Getting your podcasts organised in Downcast, using the facilities available.
The rest of the application divides the screen up in the main lower part of the app so that on the left-hand side you have your list of podcasts and this is true whether you are in portrait or landscape mode. Then on the right-hand side of the podcast area you have your details of the podcast and also the list of podcasts that have downloaded. Underneath that area you have the edit button which will allow you to delete podcasts from that list. There is an info button which will give you details about that podcast in a pop-up window and from that pop-up window you can share through Twitter, Facebook and more. If you click on more, it will take you to another window which gives you a choice of actions and services. With the actions you can send things out by e-mail, open in Safari and dispatch by SMS. In the services, aside from Facebook and Twitter, you also have Instapaper and Read-It-Later. In order to use any of the services you need to log in to them from the login windows. Also from this pop-up window you can look at the podcast details and set up settings specific to that podcast. From the pop-up window you can tell it to use the global setting for how many episodes to keep and other options like the playback speed. One particularly useful setting is the volume adjustment. This is because some podcasts have better production values and come in louder than others. So that if you know that a particular podcast is always low in volume then you can turn up the volume that is the default for just that podcast within the settings area.

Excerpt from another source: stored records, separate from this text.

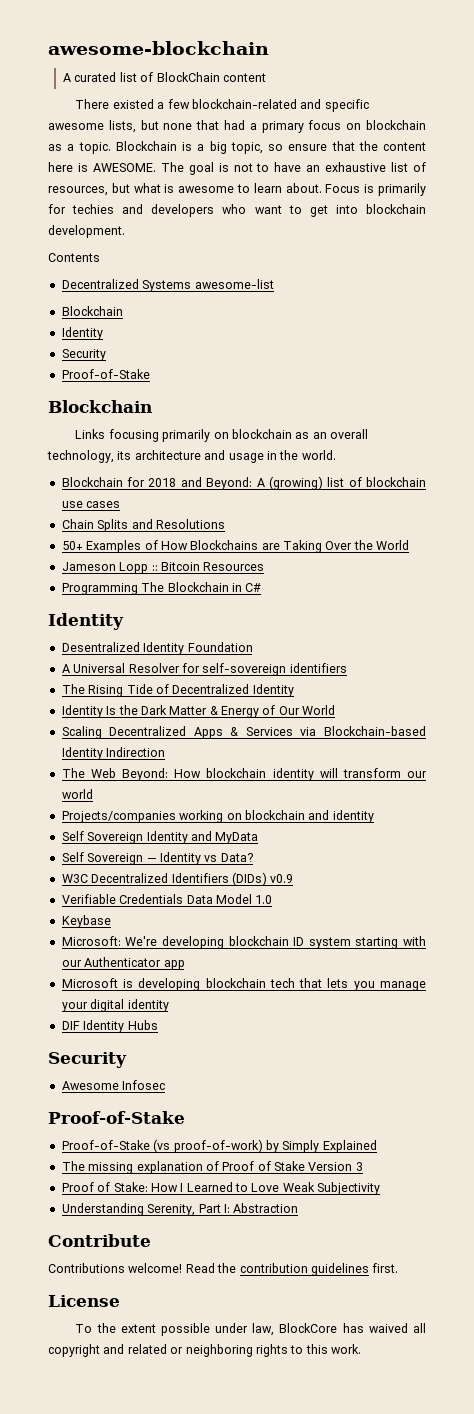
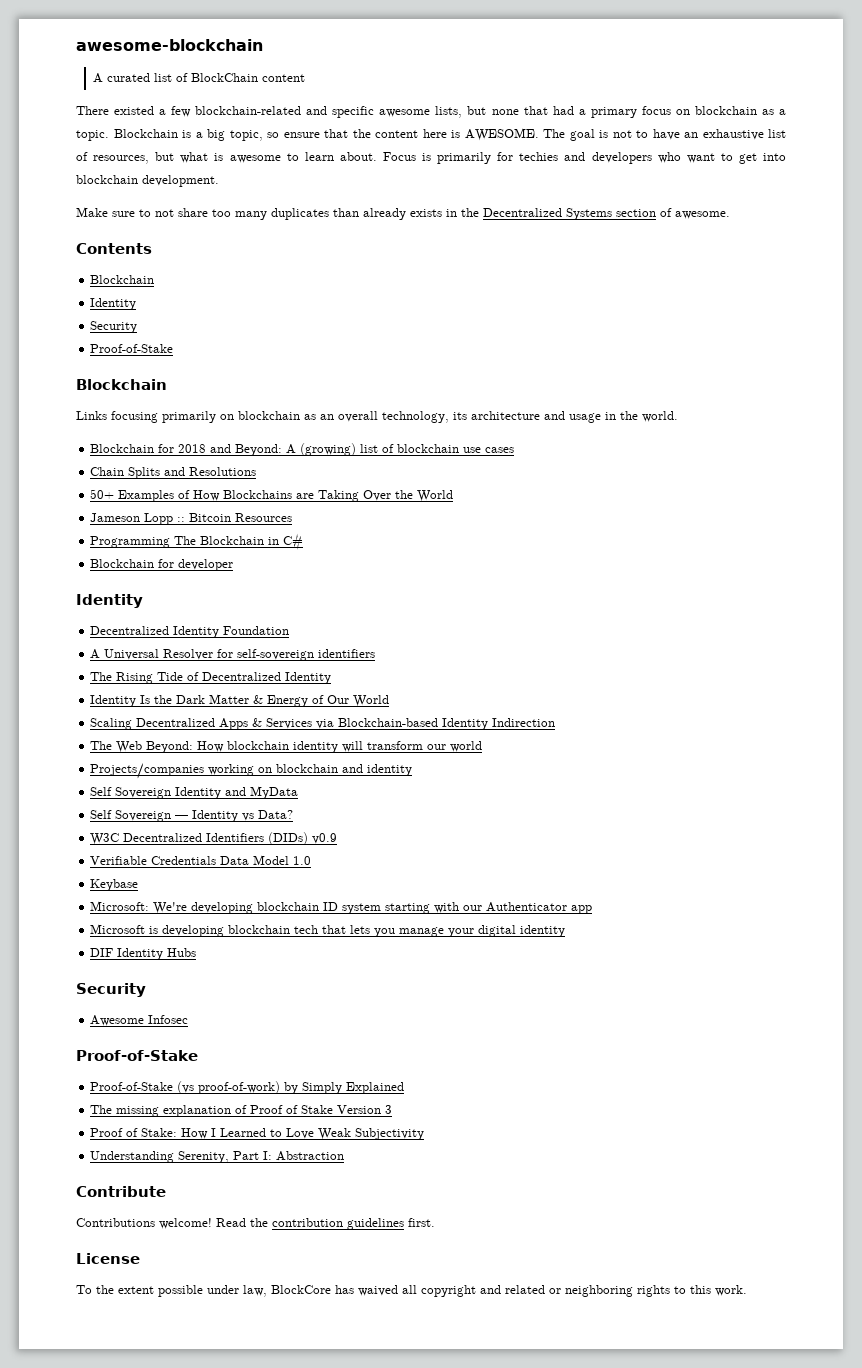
+ Make sure to not share too many duplicates than already exists in the Decentralized Systems section of awesome.
  Contents
- Decentralized Systems awesome-list
  Programming The Blockchain in C#
+ Blockchain for developer
  Identity
- Desentralized Identity Foundation
+ Decentralized Identity Foundation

Playlists in the Downcast iPad pod catcher app
One of the annoying things with the iTunes application or the Music application in either iPad or on the iPhone, is that if you are listening to a podcast and all the podcasts for that one have finished playing then you need to go to the application and to navigate back to where you can choose another podcast so that you can continue with your listening. With Downcast it has a playlist function and you can set it so that all podcasts that you haven’t listened to yet, could be added to a playlist. So if you were on a long drive and didn’t want to have to stop to be able to choose the next podcast to listen to, then you would use this playlist function. That seems to be a good design and much more sensible. Within the settings for your playlist you can have the podcast sorted by release date or grouped by podcast.
Another good way to have your podcasts divided up would be to have playlists that are the just the video or just the audio. So that you could set a playlist playing, knowing that only the audio podcasts will pop-up and play once you have started that playlist doing its thing. No point in having the iPad videos inside a playlist that you are not going to be able to watch. There are number of settings that you can use to customise and personalise your playlists within Downcast.
Overview of the pod catcher Downcast
Downcast is not the only application you can use for listening to your podcasts, but it is certainly one of the better ones. I know that I will be moving all of my podcast listening into Downcast as it is much more configurable and a better experience than using the iTunes or Music applications on the iPad. Downcast is not a free application, but it is inexpensive and well worth getting. There is another application which is called Podcatcher and also iCatcher. I have heard of another one mentioned in a couple of the Mac-based podcasts and I think it may be called a Instacast and I will have to do a downcast vs Instacast review. I can thoroughly recommend Downcast podcast catcher app and video podcast catcher as being a great way to organise your podcast listening. Do you use iPhone as iPod, listening to music and podcasts? I certainly do.